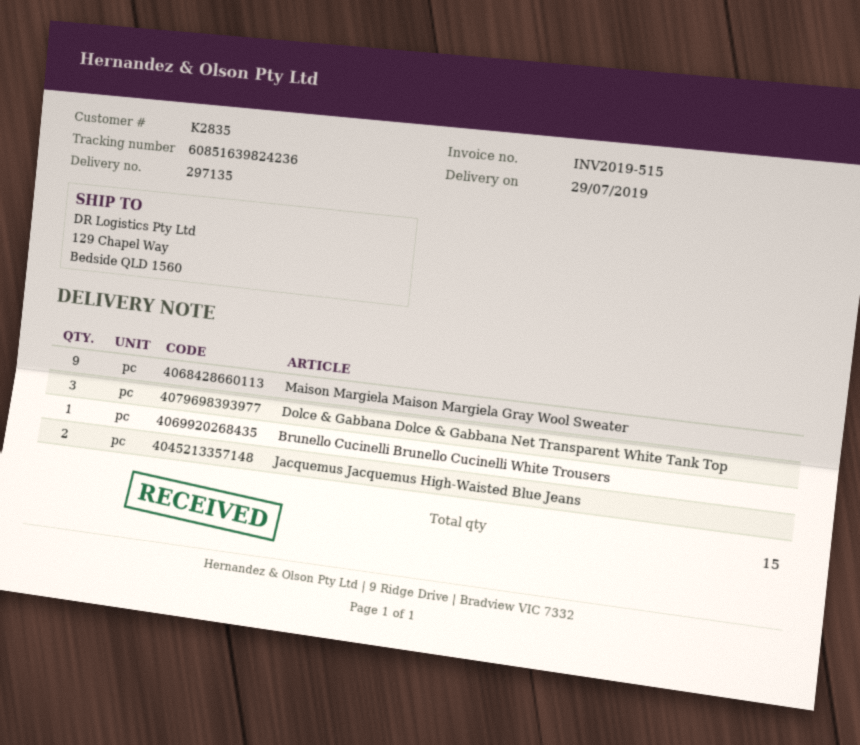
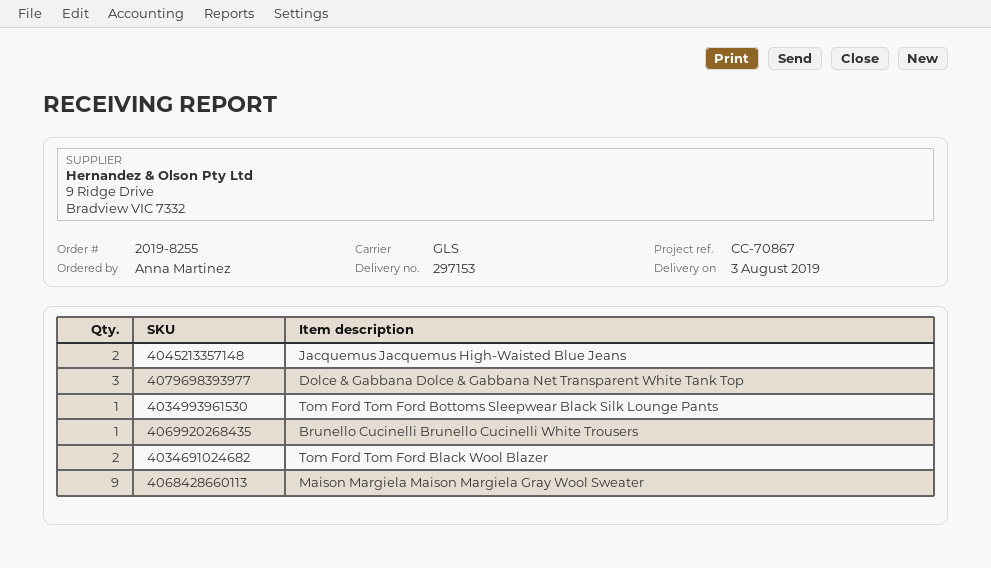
delivery note number: 297135 -> 297153
delivery date: 2019-07-29 -> 2019-08-03
Tom Ford Tom Ford Bottoms Sleepwear Black Silk Lounge Pants: none -> 1
Tom Ford Tom Ford Black Wool Blazer: none -> 2

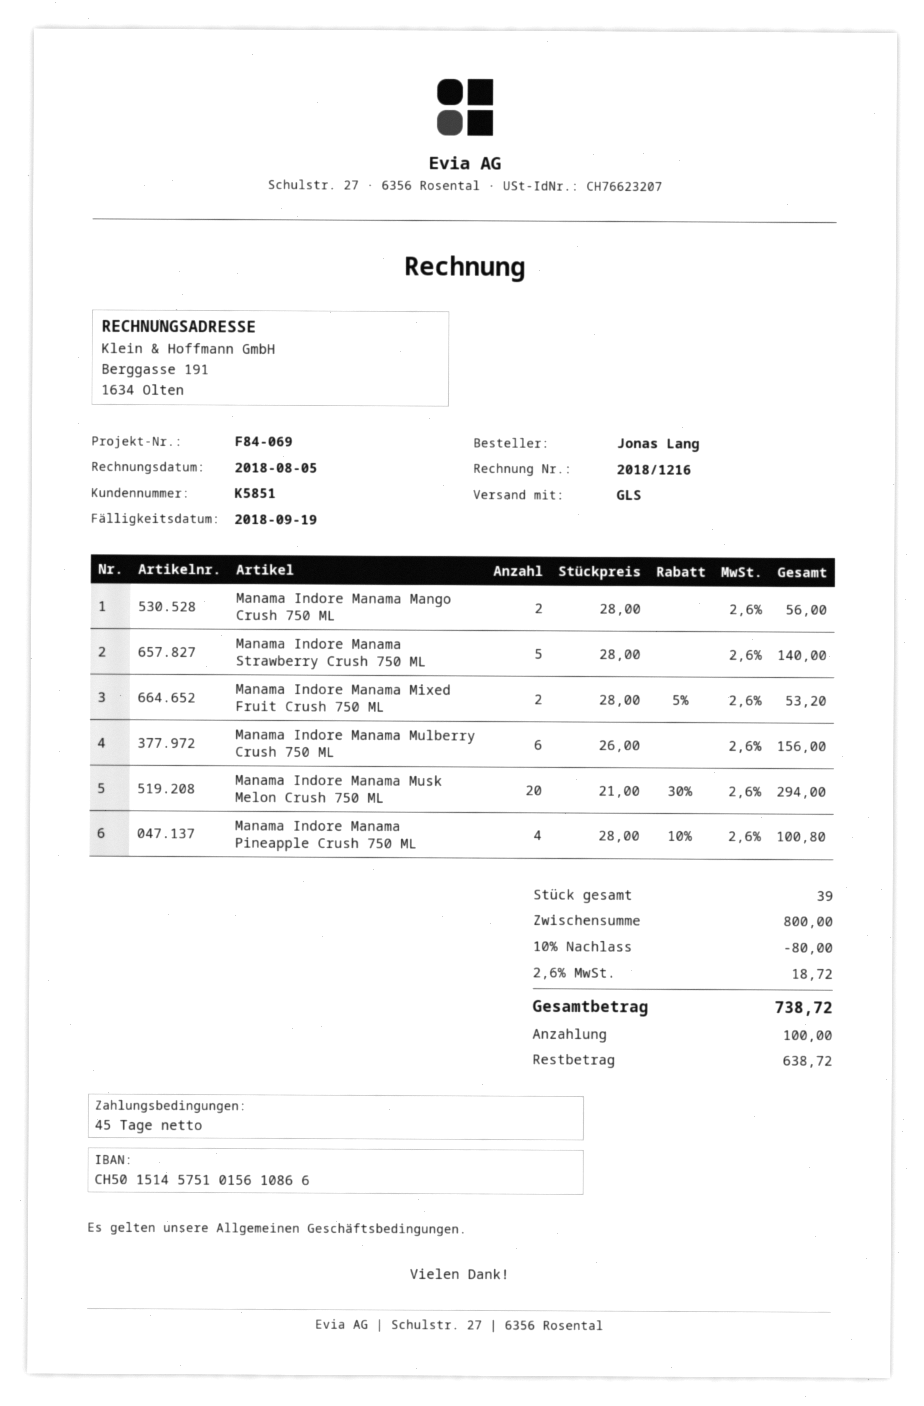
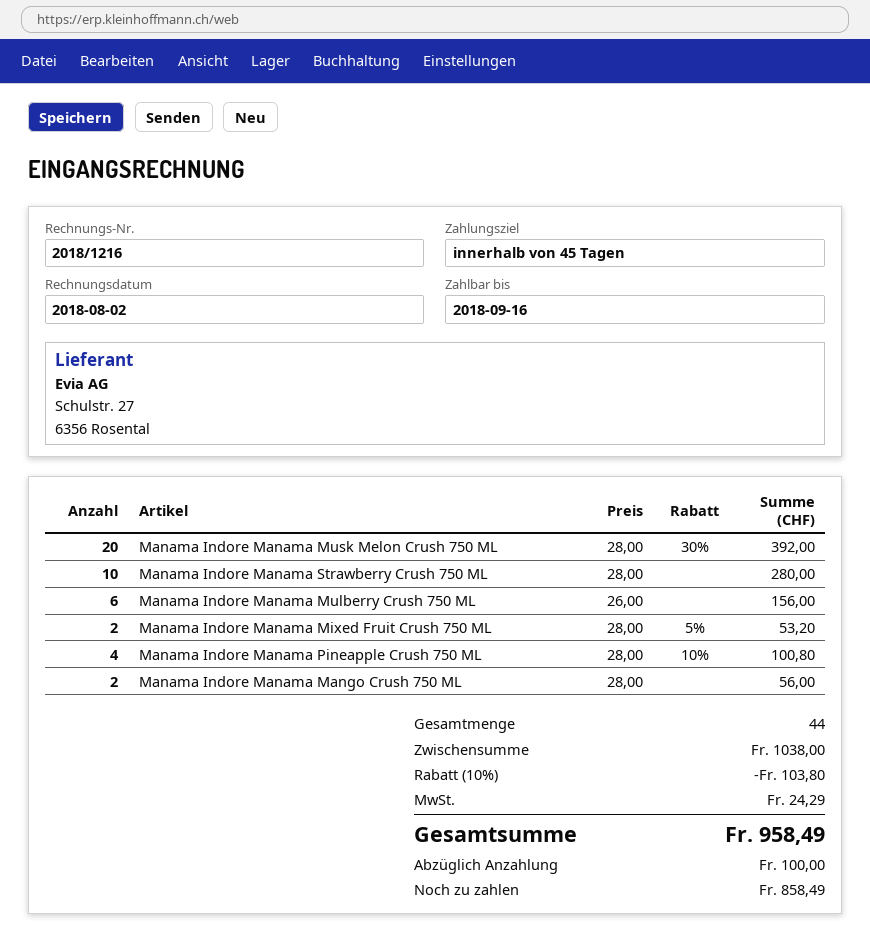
invoice date: 2018-08-05 -> 2018-08-02
due date: 2018-09-19 -> 2018-09-16
Manama Indore Manama Strawberry Crush 750 ML: 5 x 28.00 = 140.00 -> 10 x 28.00 = 280.00
Manama Indore Manama Musk Melon Crush 750 ML: 20 x 21.00 - 30% = 294.00 -> 20 x 28.00 - 30% = 392.00
total quantity: 39 -> 44
subtotal: 800.00 -> 1038.00
discount: 10% = 80.00 -> 10% = 103.80
tax: 18.72 -> 24.29
total: 738.72 -> 958.49
balance: 638.72 -> 858.49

______

• Action item:
Write the listing out a second time exactly, dropping all images.

• Result:
delivery note number: 297135 -> 297153
delivery date: 2019-07-29 -> 2019-08-03
Tom Ford Tom Ford Bottoms Sleepwear Black Silk Lounge Pants: none -> 1
Tom Ford Tom Ford Black Wool Blazer: none -> 2

invoice date: 2018-08-05 -> 2018-08-02
due date: 2018-09-19 -> 2018-09-16
Manama Indore Manama Strawberry Crush 750 ML: 5 x 28.00 = 140.00 -> 10 x 28.00 = 280.00
Manama Indore Manama Musk Melon Crush 750 ML: 20 x 21.00 - 30% = 294.00 -> 20 x 28.00 - 30% = 392.00
total quantity: 39 -> 44
subtotal: 800.00 -> 1038.00
discount: 10% = 80.00 -> 10% = 103.80
tax: 18.72 -> 24.29
total: 738.72 -> 958.49
balance: 638.72 -> 858.49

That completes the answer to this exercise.